→ **About this exercise**:
Type out every line below exactly as it reads.

Dataset items:
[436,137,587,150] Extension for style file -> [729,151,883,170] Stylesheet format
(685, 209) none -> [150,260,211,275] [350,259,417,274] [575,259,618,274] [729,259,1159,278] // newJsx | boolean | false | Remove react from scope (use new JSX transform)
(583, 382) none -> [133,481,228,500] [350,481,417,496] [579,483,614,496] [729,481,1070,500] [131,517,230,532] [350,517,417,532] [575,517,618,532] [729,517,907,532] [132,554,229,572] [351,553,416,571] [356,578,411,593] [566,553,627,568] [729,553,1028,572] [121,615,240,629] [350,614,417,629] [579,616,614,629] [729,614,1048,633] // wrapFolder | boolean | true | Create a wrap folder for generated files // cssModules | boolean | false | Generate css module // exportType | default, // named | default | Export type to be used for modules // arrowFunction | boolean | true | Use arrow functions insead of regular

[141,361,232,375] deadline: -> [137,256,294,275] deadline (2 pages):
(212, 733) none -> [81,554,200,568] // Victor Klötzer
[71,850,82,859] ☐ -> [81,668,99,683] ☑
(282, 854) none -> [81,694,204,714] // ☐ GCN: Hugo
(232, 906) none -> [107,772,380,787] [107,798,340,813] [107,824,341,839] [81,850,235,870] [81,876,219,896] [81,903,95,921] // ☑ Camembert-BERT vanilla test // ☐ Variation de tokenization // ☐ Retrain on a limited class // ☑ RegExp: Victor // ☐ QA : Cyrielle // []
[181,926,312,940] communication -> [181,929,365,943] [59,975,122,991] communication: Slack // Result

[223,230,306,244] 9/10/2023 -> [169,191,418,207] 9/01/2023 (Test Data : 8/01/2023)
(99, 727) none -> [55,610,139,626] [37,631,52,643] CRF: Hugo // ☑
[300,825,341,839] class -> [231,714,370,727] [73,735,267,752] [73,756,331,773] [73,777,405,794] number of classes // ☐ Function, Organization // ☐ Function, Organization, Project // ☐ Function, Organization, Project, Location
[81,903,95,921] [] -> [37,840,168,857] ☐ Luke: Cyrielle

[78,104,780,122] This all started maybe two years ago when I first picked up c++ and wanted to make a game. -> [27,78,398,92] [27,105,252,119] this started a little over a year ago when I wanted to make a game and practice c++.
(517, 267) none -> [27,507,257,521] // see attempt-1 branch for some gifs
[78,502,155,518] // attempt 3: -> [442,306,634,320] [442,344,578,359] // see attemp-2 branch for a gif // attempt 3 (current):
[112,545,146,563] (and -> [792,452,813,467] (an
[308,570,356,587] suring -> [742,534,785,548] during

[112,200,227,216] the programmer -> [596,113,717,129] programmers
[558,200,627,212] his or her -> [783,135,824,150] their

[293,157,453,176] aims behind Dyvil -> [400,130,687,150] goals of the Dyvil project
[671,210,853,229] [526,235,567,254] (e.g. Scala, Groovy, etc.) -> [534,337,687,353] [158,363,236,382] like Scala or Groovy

→ **Response**:
[436,137,587,150] Extension for style file -> [729,151,883,170] Stylesheet format
(685, 209) none -> [150,260,211,275] [350,259,417,274] [575,259,618,274] [729,259,1159,278] // newJsx | boolean | false | Remove react from scope (use new JSX transform)
(583, 382) none -> [133,481,228,500] [350,481,417,496] [579,483,614,496] [729,481,1070,500] [131,517,230,532] [350,517,417,532] [575,517,618,532] [729,517,907,532] [132,554,229,572] [351,553,416,571] [356,578,411,593] [566,553,627,568] [729,553,1028,572] [121,615,240,629] [350,614,417,629] [579,616,614,629] [729,614,1048,633] // wrapFolder | boolean | true | Create a wrap folder for generated files // cssModules | boolean | false | Generate css module // exportType | default, // named | default | Export type to be used for modules // arrowFunction | boolean | true | Use arrow functions insead of regular

[141,361,232,375] deadline: -> [137,256,294,275] deadline (2 pages):
(212, 733) none -> [81,554,200,568] // Victor Klötzer
[71,850,82,859] ☐ -> [81,668,99,683] ☑
(282, 854) none -> [81,694,204,714] // ☐ GCN: Hugo
(232, 906) none -> [107,772,380,787] [107,798,340,813] [107,824,341,839] [81,850,235,870] [81,876,219,896] [81,903,95,921] // ☑ Camembert-BERT vanilla test // ☐ Variation de tokenization // ☐ Retrain on a limited class // ☑ RegExp: Victor // ☐ QA : Cyrielle // []
[181,926,312,940] communication -> [181,929,365,943] [59,975,122,991] communication: Slack // Result

[223,230,306,244] 9/10/2023 -> [169,191,418,207] 9/01/2023 (Test Data : 8/01/2023)
(99, 727) none -> [55,610,139,626] [37,631,52,643] CRF: Hugo // ☑
[300,825,341,839] class -> [231,714,370,727] [73,735,267,752] [73,756,331,773] [73,777,405,794] number of classes // ☐ Function, Organization // ☐ Function, Organization, Project // ☐ Function, Organization, Project, Location
[81,903,95,921] [] -> [37,840,168,857] ☐ Luke: Cyrielle

[78,104,780,122] This all started maybe two years ago when I first picked up c++ and wanted to make a game. -> [27,78,398,92] [27,105,252,119] this started a little over a year ago when I wanted to make a game and practice c++.
(517, 267) none -> [27,507,257,521] // see attempt-1 branch for some gifs
[78,502,155,518] // attempt 3: -> [442,306,634,320] [442,344,578,359] // see attemp-2 branch for a gif // attempt 3 (current):
[112,545,146,563] (and -> [792,452,813,467] (an
[308,570,356,587] suring -> [742,534,785,548] during

[112,200,227,216] the programmer -> [596,113,717,129] programmers
[558,200,627,212] his or her -> [783,135,824,150] their

[293,157,453,176] aims behind Dyvil -> [400,130,687,150] goals of the Dyvil project
[671,210,853,229] [526,235,567,254] (e.g. Scala, Groovy, etc.) -> [534,337,687,353] [158,363,236,382] like Scala or Groovy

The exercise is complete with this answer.